Extracted data entries:
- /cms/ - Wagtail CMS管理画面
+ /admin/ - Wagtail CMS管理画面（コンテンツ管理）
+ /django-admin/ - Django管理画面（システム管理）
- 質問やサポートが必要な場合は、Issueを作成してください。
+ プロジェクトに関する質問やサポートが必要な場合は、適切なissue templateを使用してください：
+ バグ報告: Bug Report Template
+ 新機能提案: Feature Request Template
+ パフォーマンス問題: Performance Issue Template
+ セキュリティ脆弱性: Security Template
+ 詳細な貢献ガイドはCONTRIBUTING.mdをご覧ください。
* * *
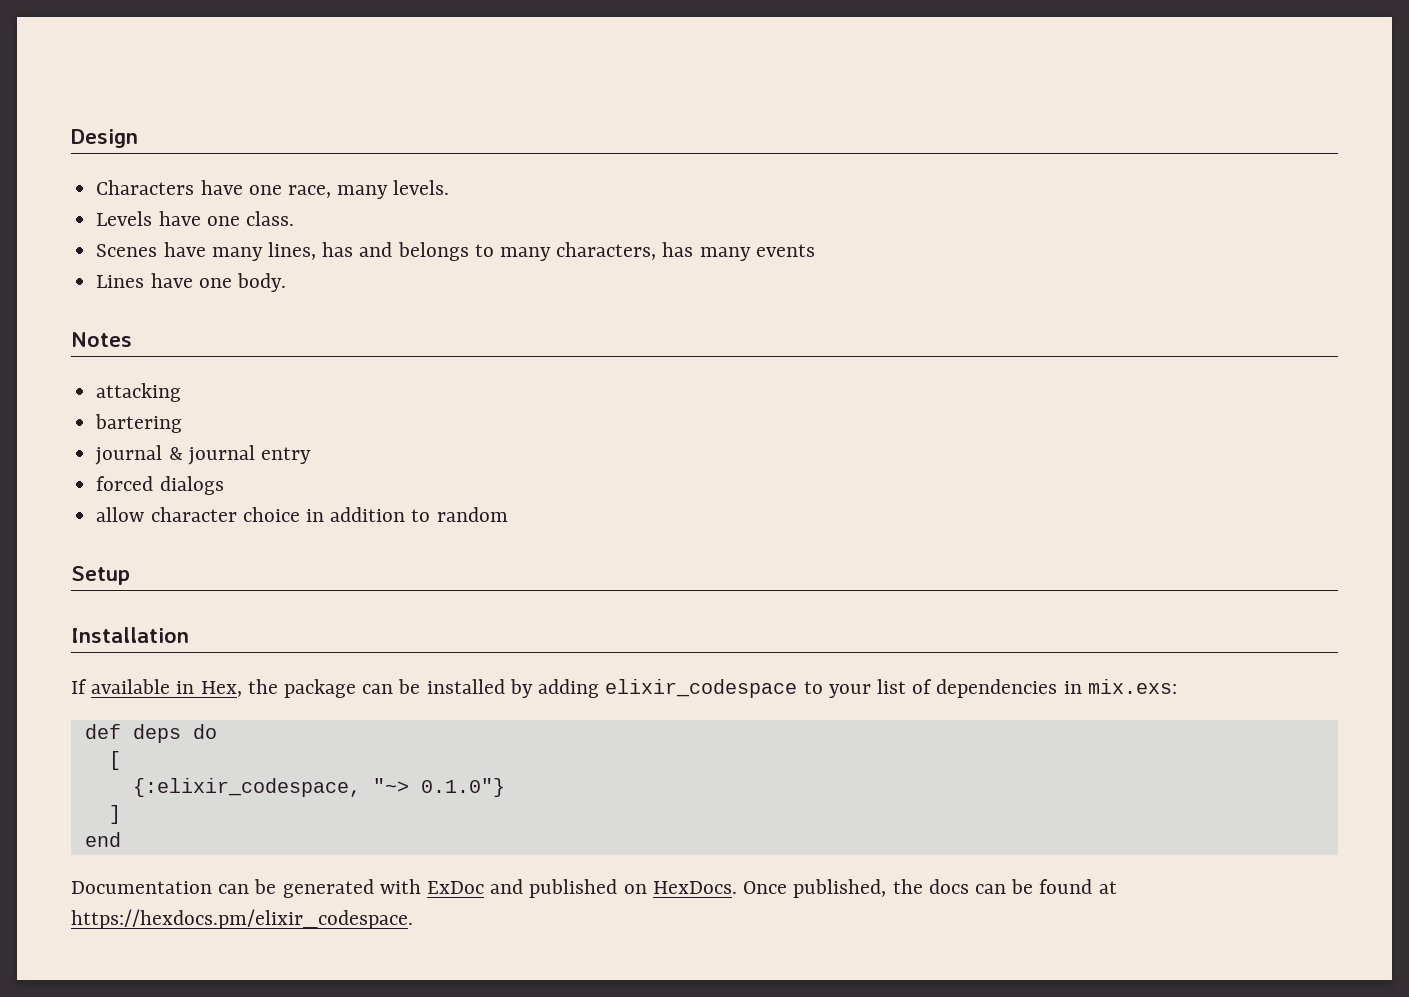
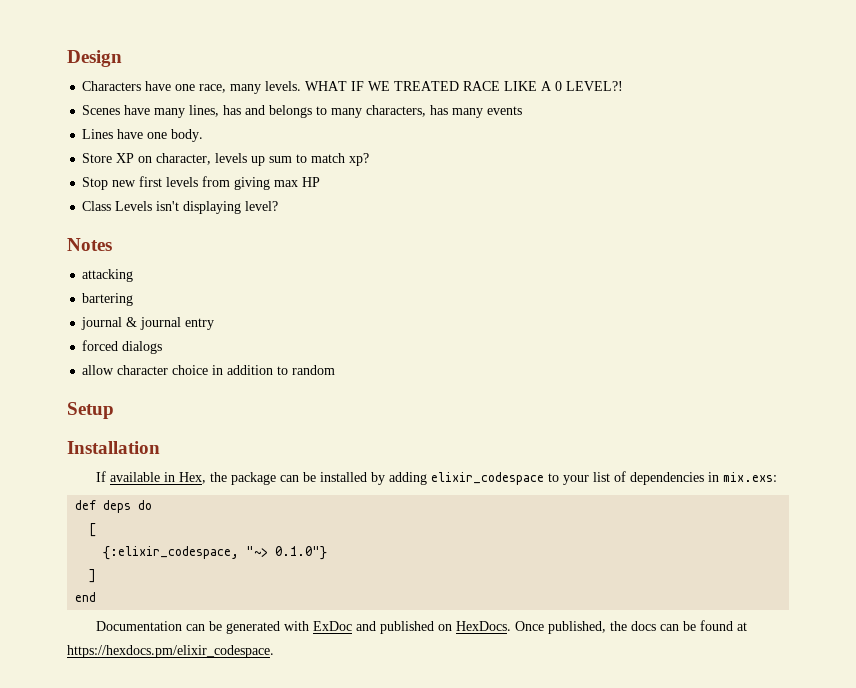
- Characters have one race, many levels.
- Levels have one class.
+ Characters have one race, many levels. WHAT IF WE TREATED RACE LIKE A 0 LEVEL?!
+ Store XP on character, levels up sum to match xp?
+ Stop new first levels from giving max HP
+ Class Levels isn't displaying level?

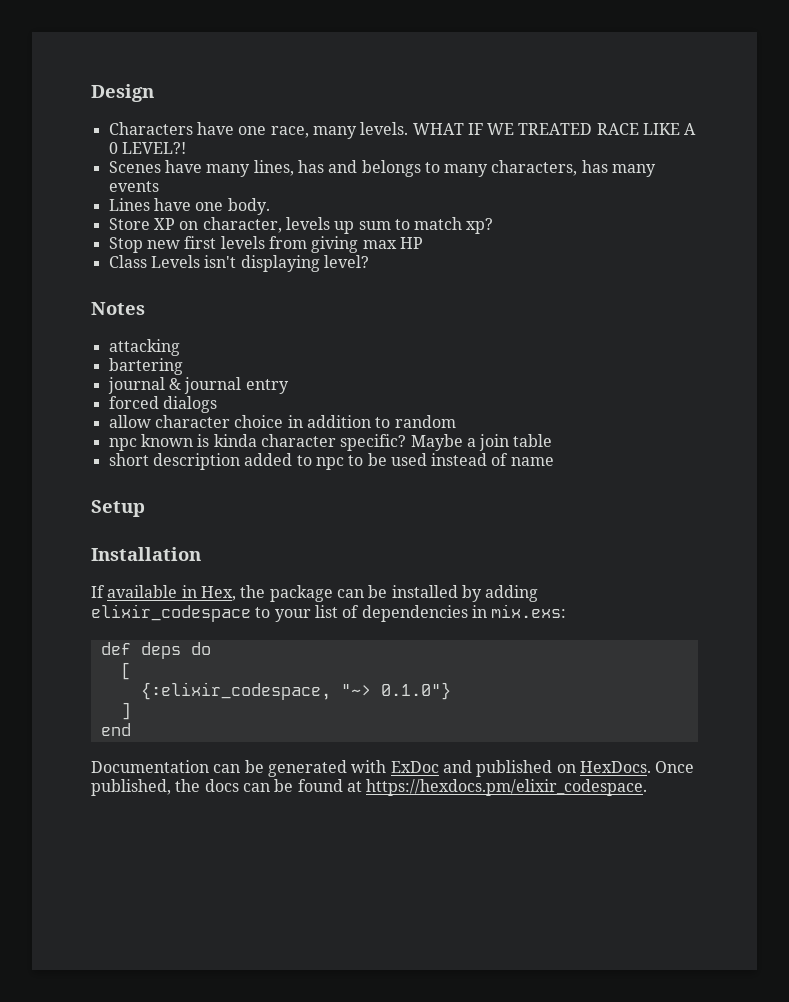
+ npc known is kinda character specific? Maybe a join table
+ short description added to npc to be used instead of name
==
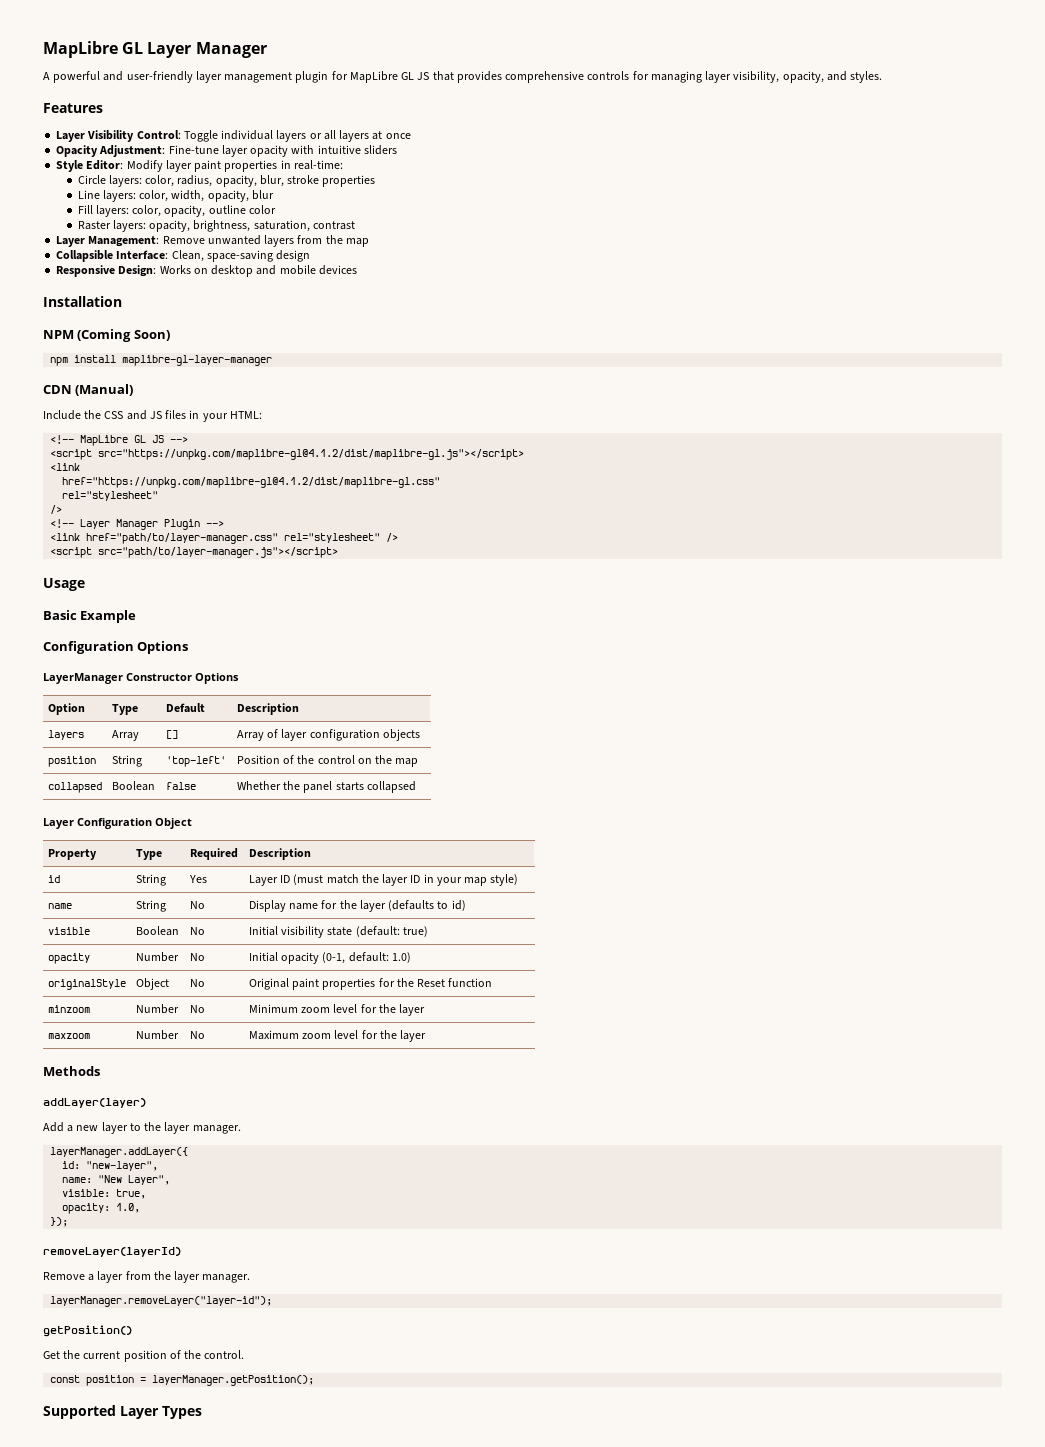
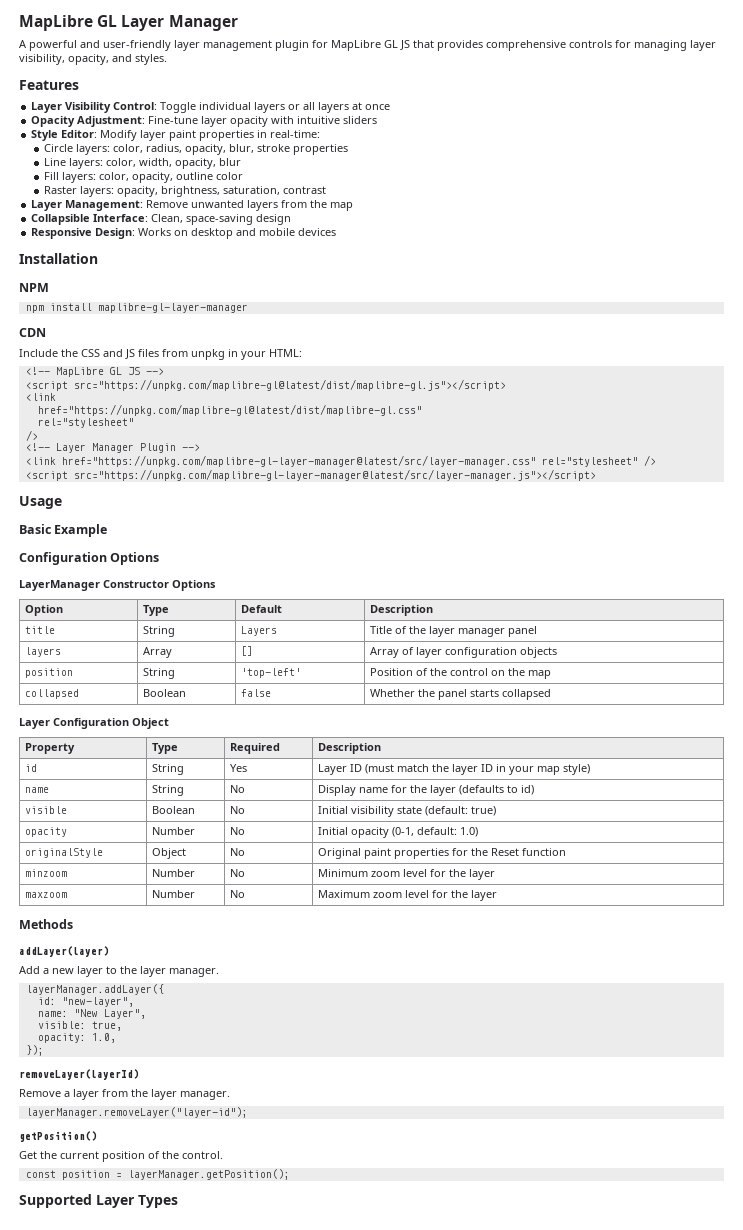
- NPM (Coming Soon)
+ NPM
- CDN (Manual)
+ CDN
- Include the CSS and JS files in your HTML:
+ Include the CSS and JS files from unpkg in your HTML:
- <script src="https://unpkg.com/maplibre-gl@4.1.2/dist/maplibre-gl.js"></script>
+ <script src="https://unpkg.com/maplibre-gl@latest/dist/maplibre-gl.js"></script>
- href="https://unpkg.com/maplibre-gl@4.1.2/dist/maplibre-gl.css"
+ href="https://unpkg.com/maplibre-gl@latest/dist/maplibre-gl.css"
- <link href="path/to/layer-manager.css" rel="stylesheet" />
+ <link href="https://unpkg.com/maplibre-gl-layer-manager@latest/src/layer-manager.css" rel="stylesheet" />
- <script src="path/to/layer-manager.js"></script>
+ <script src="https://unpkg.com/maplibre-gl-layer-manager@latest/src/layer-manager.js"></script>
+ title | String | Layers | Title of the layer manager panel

### [Action item]
Match on "admin" and copy out every line of the entries that contains it.

### [Written solution]
+ /admin/ - Wagtail CMS管理画面（コンテンツ管理）
+ /django-admin/ - Django管理画面（システム管理）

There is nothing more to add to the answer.